Records for this task section start
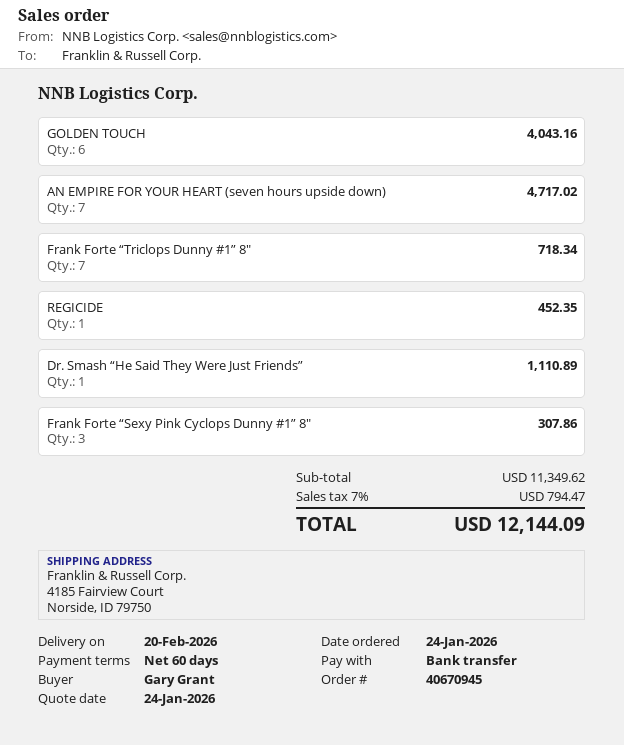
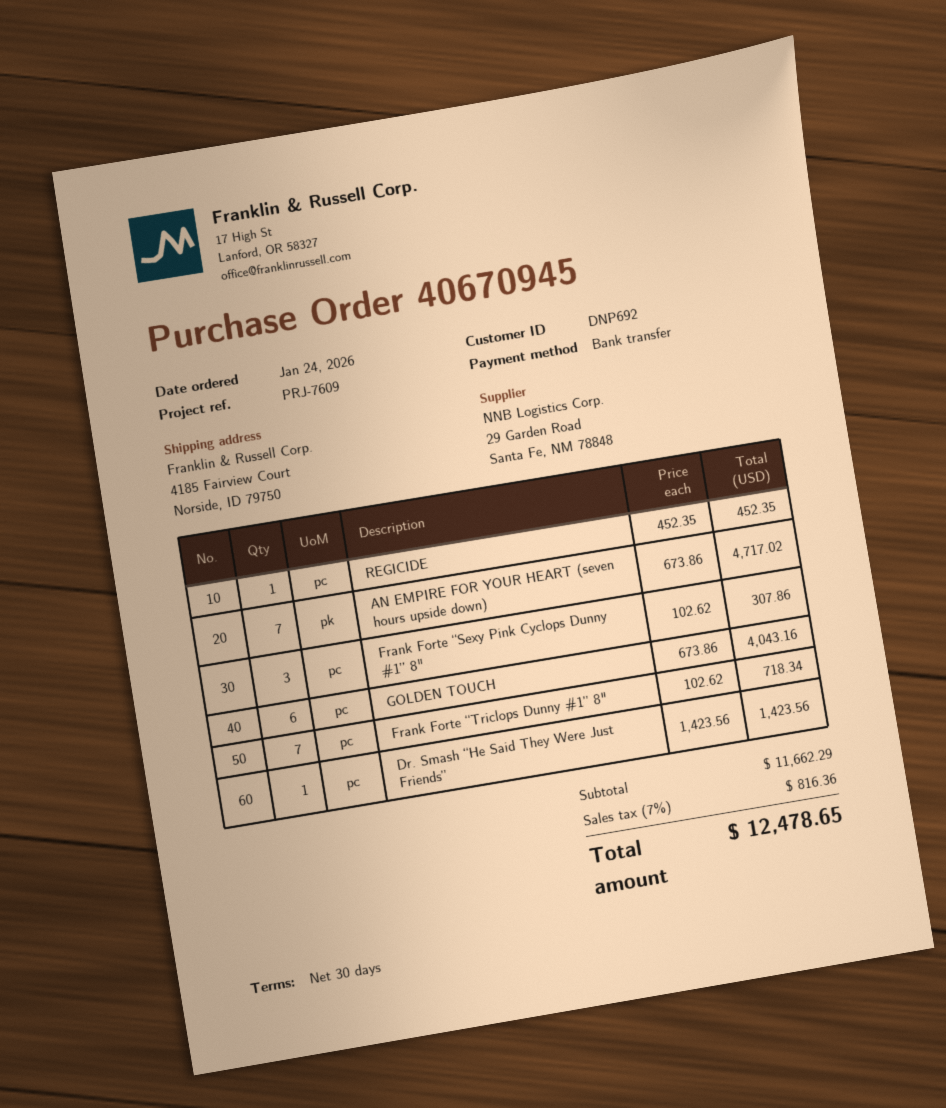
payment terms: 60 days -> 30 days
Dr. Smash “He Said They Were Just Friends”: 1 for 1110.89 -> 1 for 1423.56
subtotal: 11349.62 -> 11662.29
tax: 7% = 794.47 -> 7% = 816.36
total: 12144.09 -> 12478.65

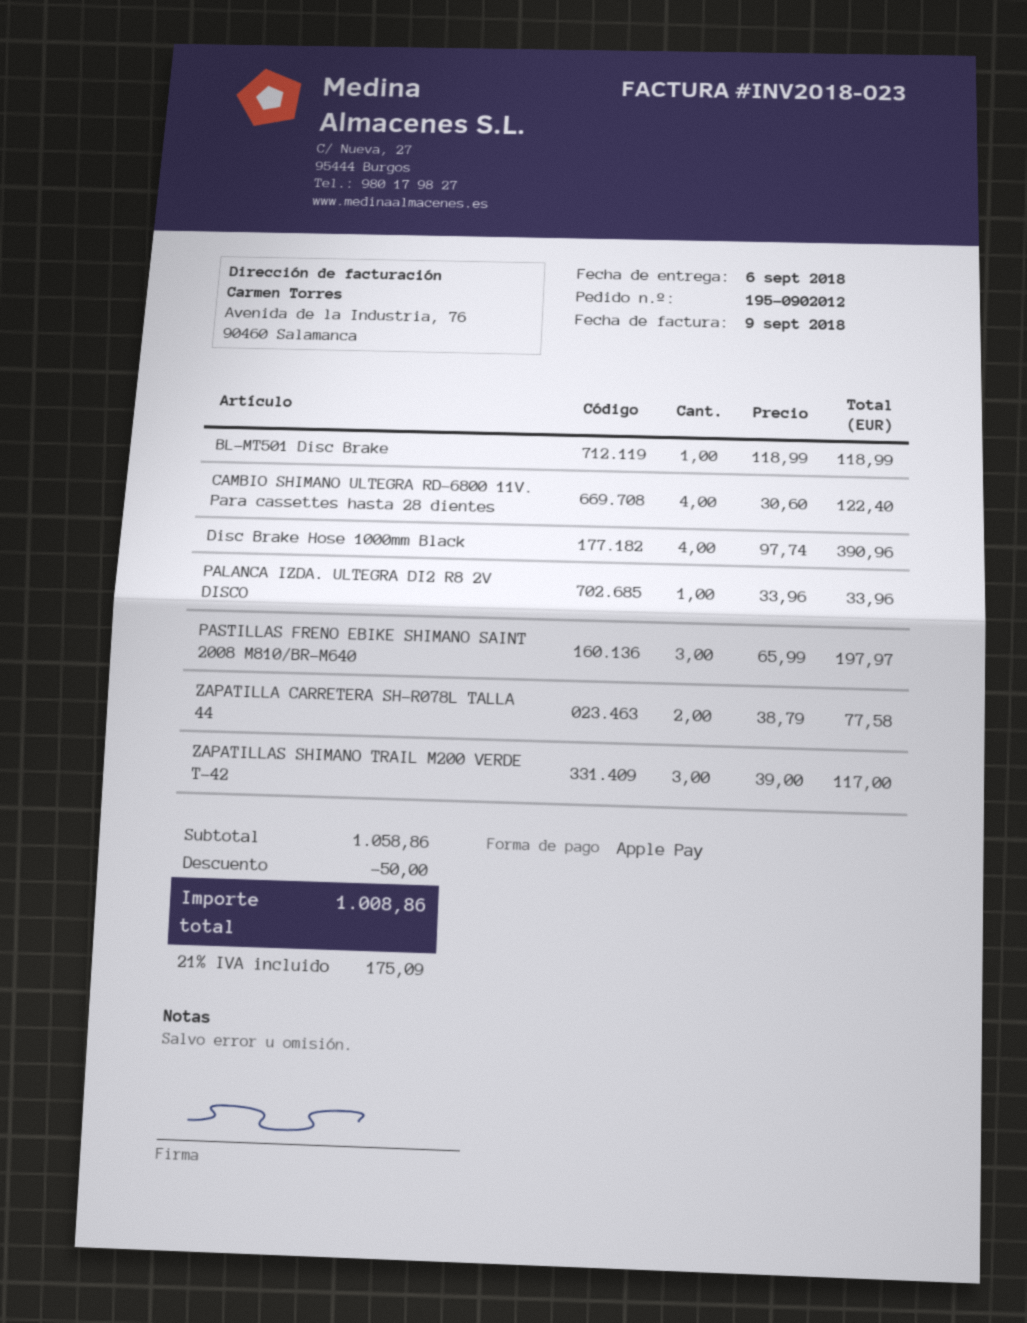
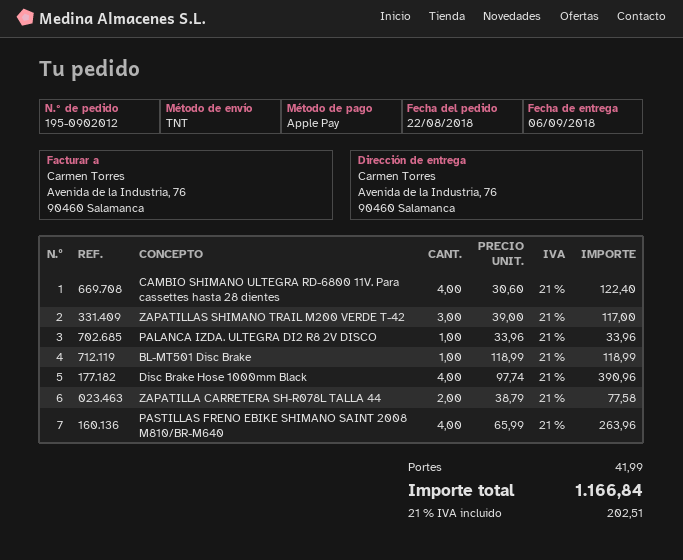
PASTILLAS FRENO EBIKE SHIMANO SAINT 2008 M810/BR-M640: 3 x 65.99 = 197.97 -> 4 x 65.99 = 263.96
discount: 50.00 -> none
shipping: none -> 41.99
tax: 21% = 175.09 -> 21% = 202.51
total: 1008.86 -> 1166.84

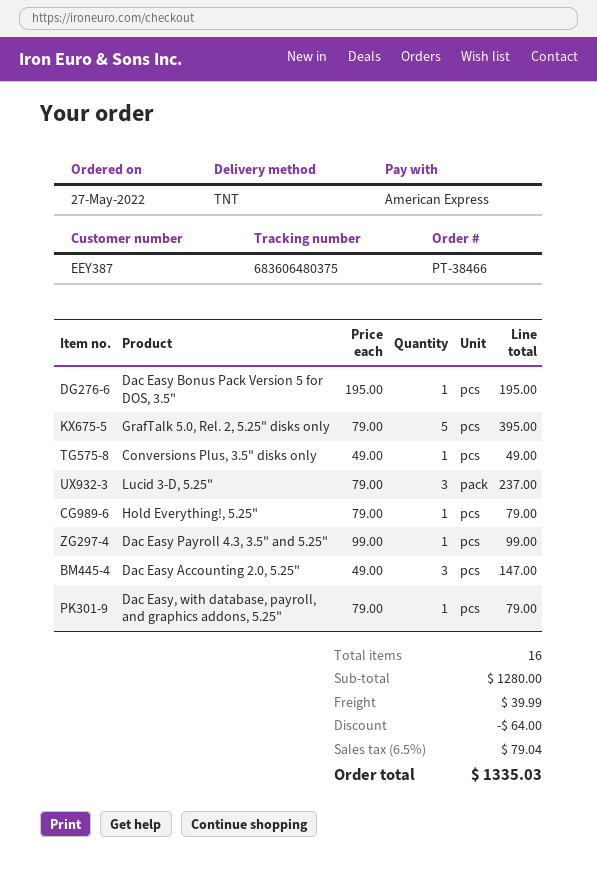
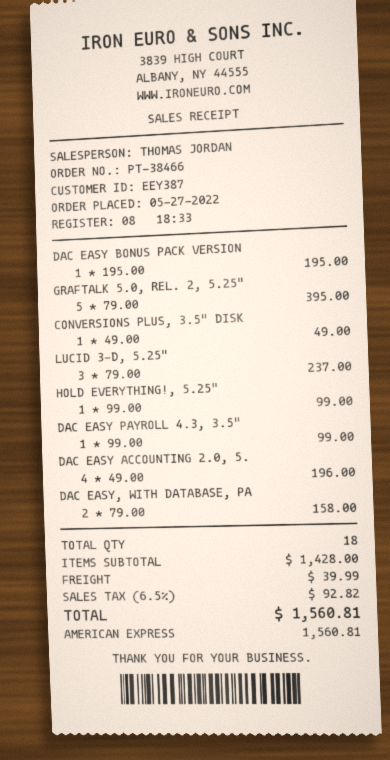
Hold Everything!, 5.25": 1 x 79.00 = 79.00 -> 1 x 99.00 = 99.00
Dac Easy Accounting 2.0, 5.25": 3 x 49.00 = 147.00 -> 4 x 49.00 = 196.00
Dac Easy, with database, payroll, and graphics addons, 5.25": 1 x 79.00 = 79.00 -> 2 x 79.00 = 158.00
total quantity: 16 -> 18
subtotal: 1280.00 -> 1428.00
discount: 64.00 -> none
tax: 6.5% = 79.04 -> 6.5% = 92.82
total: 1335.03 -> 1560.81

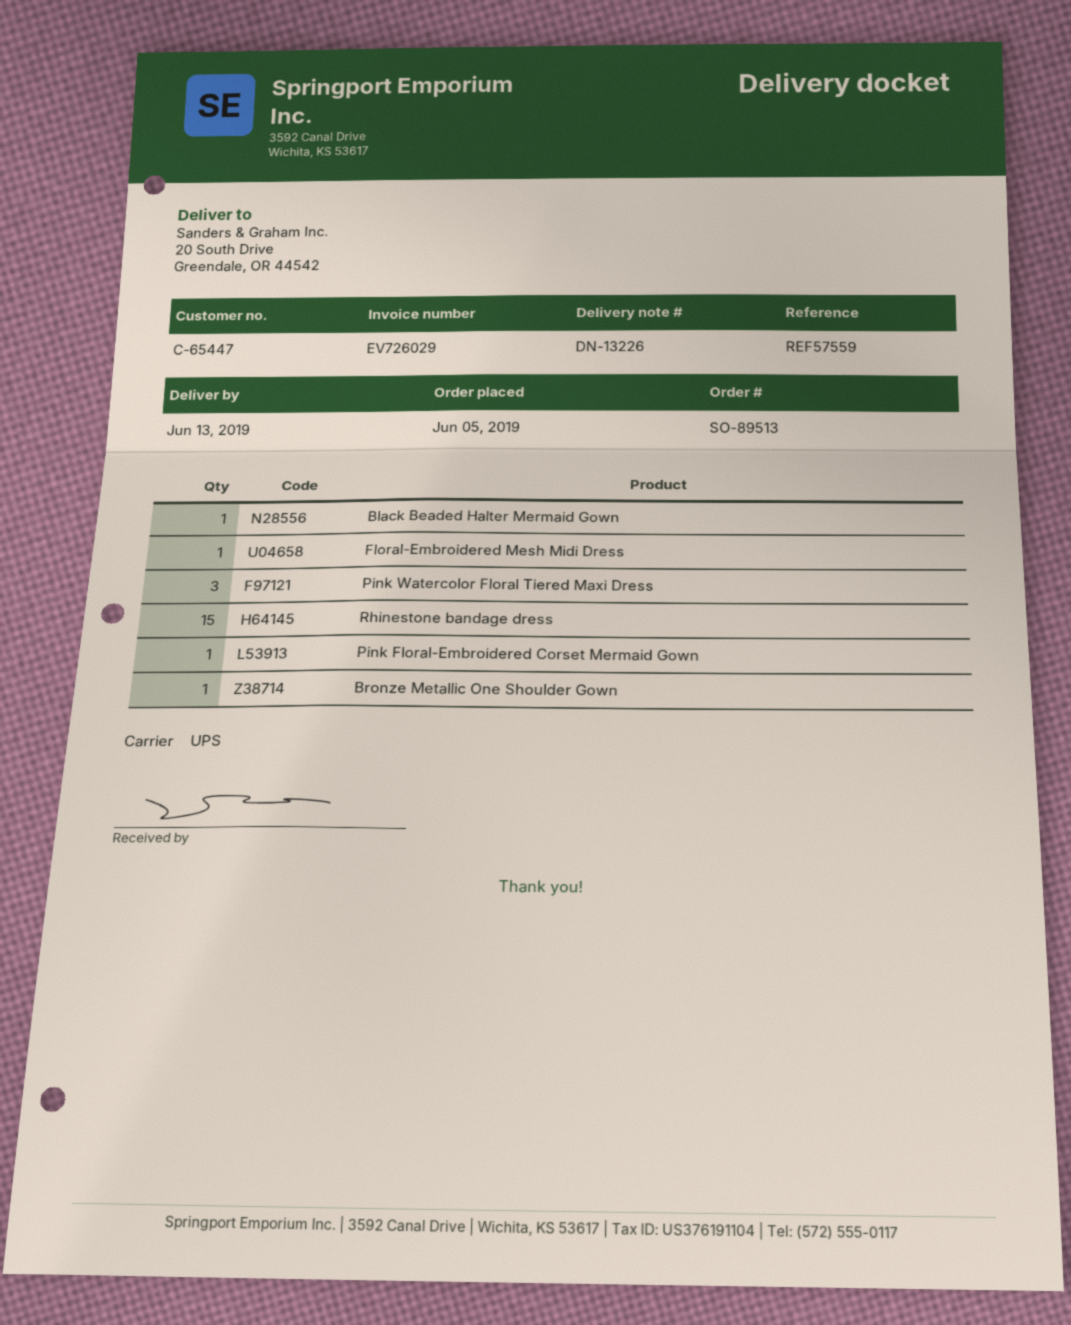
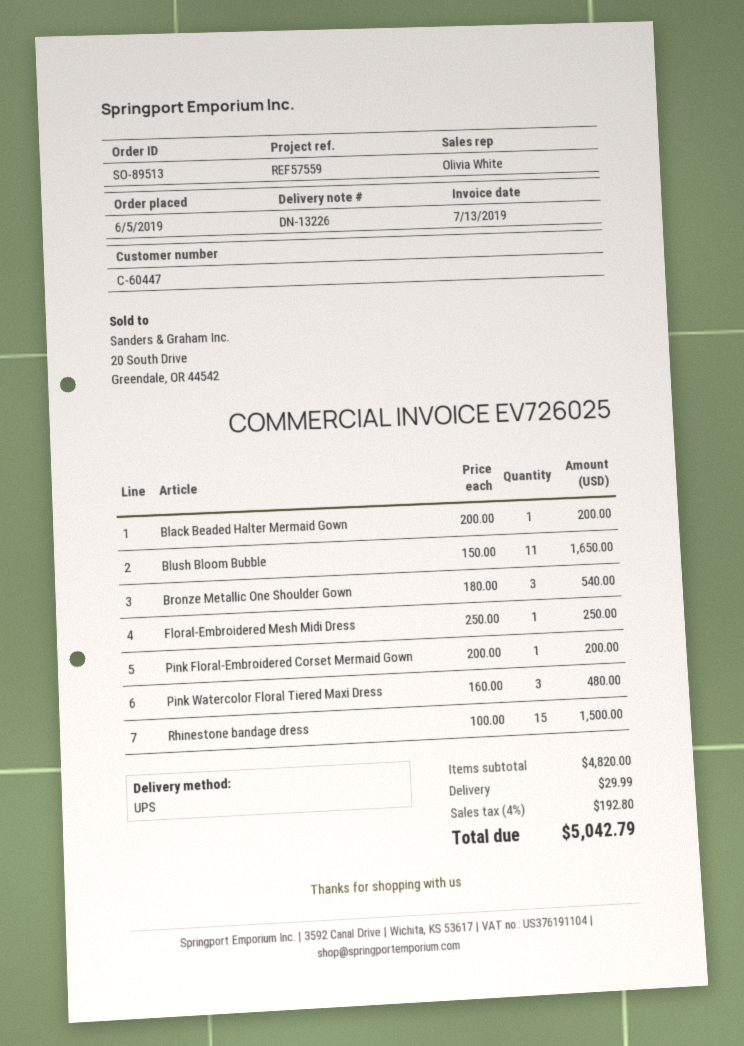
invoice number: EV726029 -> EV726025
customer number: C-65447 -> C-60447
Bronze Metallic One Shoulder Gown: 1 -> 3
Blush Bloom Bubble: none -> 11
Records for this task section end
→ **Task brief**: Copy nothing outside the span: please output the lines from the one with "total: 1335.03 -> 1560.81" through the end of the entries above, and skip the pictures.

→ **Response area**:
total: 1335.03 -> 1560.81

invoice number: EV726029 -> EV726025
customer number: C-65447 -> C-60447
Bronze Metallic One Shoulder Gown: 1 -> 3
Blush Bloom Bubble: none -> 11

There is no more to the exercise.